As I recall, within a year or so, I had given up on attempts to reduce my morality to neat axioms. However, I was to return to the idea at about the age of 17 - when I found out how much of my behaviour was explicable by the hypothesis that most of the behaviour of living organisms fits the theory that they act so as to maximise their inclusive fitnesses.
I tried the same thing at about that age. I seem to recall my attempt involved something deeply silly about minimizing entropy increase (It would have helped if I’d actually understood entropy at that point in a deeper sense than the handwavy “disorder in a system” sense, perhaps). I also made the mistake of assuming that the ideal correct morality would by necessity fall out of pure logic by the power of careful reasoning, and that therefore morality was an inevitable consequence of intelligence.
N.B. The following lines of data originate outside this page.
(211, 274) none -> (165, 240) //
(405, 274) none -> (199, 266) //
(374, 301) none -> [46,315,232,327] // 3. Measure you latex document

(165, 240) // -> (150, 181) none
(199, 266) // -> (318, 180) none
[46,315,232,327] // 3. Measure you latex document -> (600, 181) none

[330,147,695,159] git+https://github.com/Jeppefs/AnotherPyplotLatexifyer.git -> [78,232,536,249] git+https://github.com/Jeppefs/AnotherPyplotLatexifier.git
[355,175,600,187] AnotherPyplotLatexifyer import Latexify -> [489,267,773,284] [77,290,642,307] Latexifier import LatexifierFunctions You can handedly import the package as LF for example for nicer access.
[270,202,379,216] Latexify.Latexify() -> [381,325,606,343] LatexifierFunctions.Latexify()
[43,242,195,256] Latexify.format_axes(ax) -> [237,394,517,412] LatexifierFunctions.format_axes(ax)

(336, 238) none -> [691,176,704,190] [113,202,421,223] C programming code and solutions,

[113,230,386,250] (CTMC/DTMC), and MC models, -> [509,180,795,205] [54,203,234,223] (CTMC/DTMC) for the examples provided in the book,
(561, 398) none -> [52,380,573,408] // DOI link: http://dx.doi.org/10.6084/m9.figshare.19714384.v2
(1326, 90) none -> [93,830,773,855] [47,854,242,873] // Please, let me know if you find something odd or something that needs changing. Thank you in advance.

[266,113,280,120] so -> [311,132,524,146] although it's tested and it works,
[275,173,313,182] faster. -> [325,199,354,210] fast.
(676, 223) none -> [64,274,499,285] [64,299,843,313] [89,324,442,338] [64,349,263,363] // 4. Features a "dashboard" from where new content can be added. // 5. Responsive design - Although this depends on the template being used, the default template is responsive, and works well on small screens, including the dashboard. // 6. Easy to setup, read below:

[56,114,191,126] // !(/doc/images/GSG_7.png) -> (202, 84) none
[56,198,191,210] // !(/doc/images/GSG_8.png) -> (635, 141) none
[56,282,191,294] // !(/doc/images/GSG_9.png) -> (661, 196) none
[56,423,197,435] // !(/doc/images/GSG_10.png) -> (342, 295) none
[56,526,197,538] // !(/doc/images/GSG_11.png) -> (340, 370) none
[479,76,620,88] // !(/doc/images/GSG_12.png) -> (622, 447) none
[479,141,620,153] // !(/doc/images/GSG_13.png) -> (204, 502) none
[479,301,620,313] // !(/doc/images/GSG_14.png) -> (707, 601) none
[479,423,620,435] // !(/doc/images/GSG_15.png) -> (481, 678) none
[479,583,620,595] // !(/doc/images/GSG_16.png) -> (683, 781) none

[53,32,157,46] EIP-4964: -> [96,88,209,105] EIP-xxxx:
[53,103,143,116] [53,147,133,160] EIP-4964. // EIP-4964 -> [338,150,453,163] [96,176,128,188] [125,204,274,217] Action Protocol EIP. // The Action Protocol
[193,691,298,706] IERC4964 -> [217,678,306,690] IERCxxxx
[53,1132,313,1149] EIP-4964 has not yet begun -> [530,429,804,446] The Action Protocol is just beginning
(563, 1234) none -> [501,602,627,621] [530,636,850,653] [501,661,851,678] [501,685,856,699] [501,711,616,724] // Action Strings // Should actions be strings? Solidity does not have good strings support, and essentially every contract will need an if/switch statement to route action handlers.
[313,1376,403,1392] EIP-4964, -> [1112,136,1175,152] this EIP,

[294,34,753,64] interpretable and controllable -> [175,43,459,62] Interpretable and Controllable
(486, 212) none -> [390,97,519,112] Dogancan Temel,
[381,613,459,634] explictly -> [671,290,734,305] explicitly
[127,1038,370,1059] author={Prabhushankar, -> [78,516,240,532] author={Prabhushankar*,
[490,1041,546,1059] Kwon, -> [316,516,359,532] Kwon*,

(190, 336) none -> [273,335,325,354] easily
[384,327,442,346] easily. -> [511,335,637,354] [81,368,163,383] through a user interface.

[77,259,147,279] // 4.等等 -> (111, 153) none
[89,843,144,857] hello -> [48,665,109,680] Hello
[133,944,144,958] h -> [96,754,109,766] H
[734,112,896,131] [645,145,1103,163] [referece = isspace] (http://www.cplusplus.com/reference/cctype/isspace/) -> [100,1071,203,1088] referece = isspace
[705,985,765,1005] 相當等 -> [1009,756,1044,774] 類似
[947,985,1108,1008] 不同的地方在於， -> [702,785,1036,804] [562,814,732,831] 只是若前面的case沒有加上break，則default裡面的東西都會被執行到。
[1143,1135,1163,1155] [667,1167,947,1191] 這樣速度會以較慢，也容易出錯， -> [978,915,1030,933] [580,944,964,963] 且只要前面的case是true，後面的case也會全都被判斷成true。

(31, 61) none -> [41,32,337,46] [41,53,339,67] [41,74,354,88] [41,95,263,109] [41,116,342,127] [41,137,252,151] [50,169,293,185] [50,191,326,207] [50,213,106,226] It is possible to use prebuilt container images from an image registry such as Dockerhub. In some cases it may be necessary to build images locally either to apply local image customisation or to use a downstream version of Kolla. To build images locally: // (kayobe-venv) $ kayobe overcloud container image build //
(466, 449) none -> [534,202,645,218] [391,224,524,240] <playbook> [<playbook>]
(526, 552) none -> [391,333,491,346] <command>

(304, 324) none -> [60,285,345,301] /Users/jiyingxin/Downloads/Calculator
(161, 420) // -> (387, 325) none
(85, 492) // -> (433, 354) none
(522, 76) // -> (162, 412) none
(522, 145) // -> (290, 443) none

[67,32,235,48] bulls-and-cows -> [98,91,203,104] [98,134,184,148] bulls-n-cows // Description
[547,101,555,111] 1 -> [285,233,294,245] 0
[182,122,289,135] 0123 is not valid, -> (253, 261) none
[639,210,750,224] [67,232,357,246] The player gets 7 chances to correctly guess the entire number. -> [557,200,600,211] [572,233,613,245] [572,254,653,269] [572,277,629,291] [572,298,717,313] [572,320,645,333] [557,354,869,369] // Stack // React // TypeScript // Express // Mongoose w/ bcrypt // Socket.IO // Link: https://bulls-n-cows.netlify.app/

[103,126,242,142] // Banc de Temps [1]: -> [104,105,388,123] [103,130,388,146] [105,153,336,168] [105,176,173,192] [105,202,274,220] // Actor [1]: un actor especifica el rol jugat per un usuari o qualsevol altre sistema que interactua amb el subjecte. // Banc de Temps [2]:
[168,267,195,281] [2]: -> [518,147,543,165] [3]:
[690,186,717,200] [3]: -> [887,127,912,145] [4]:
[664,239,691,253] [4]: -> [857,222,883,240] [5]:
I grew out of it a couple years later when I realized that I was being a dumbass.
Having it All Figured Out is a common mistake for (14-16)-year olds to make, I guess.
So, you wanted to be a wizard? ;)
It’s interesting to me just how very widespread the influence of those books seems to me to be in this community. And really, Buffy is only a modest variation on them.
I agree with your first sentence. The second one—oh, just insert some comical expression of bewilderment.
Now that you mention it, that might have been related. It’s been a while...
I agree, but we shouldn’t rule out a priori the possibility that someday a 15-year-old really will Figure It All Out.
Hah! Ironically, living systems naturally act so as to maximise entropy increase:
http://originoflife.net/gods_utility_function/
The best way to minimise entropy is probably to destroy as much of the biomass as possible. A short term gain in entropy—but the net effect on entropy increase would be negative—and the more creatures you could kill, the better!
Sounds like what I’ve termed the apocalyptic imperative.
Yes. The irony was not lost on me once I actually grasped what entropy really means.
The description of “deeply silly” was, alas, not false modesty on behalf of my 14-year-old self, trust me.